Instructions to follow: Search the entries below for the word "compose" and copy each line that has it.

Change listing data:
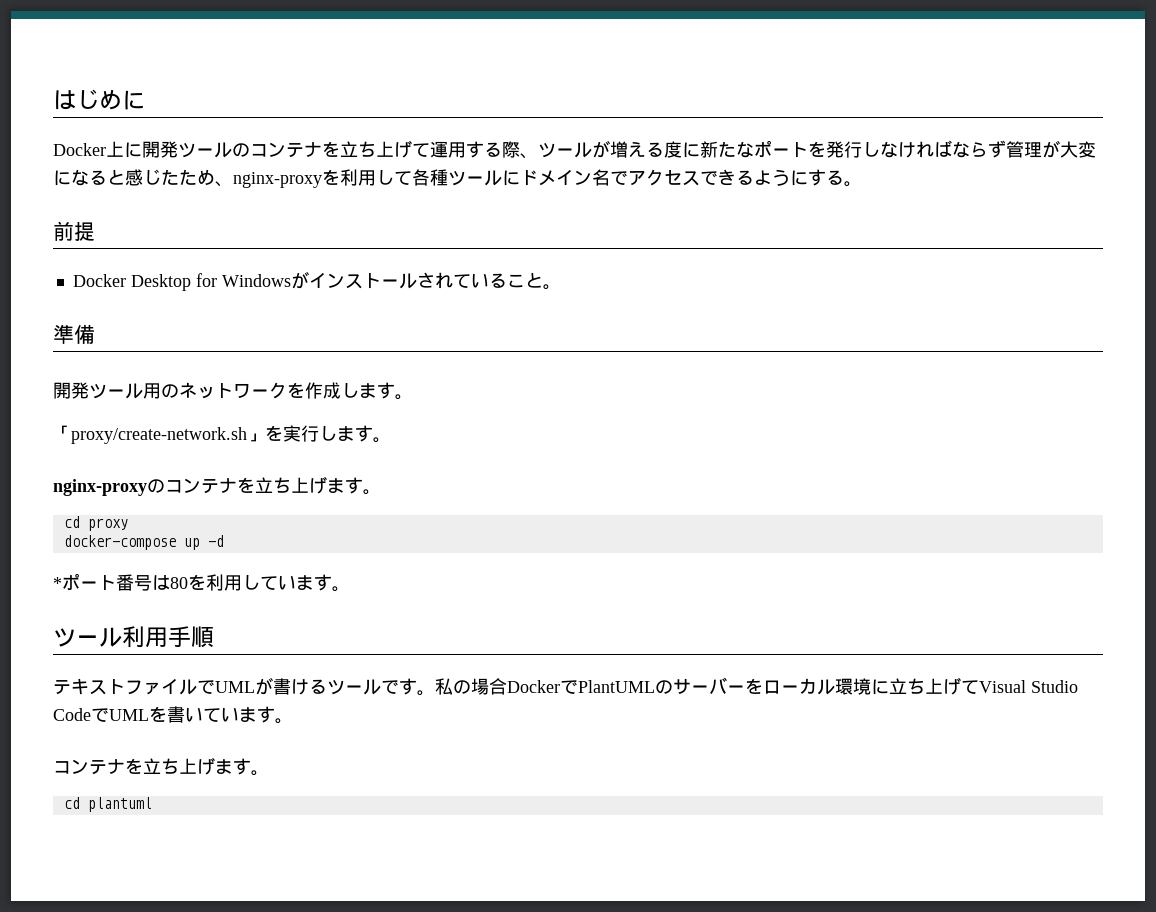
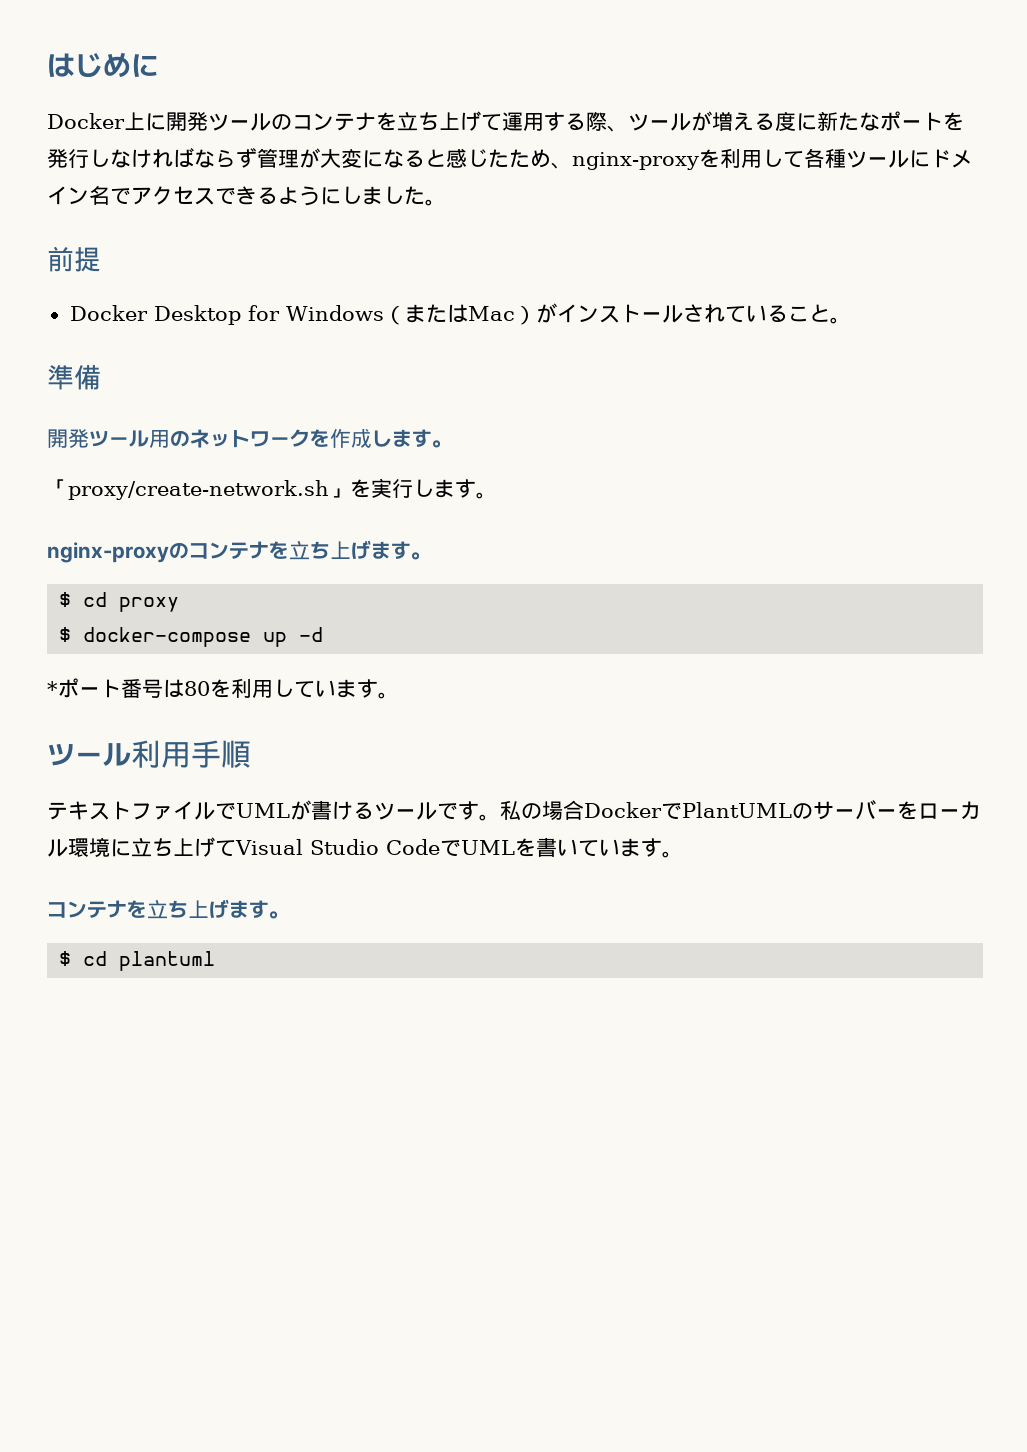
- Docker上に開発ツールのコンテナを立ち上げて運用する際、ツールが増える度に新たなポートを発行しなければならず管理が大変になると感じたため、nginx-proxyを利用して各種ツールにドメイン名でアクセスできるようにする。
+ Docker上に開発ツールのコンテナを立ち上げて運用する際、ツールが増える度に新たなポートを発行しなければならず管理が大変になると感じたため、nginx-proxyを利用して各種ツールにドメイン名でアクセスできるようにしました。
- Docker Desktop for Windowsがインストールされていること。
+ Docker Desktop for Windows（またはMac）がインストールされていること。
- cd proxy
+ $ cd proxy
- docker-compose up -d
+ $ docker-compose up -d
- cd plantuml
+ $ cd plantuml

Answer section:
- docker-compose up -d
+ $ docker-compose up -d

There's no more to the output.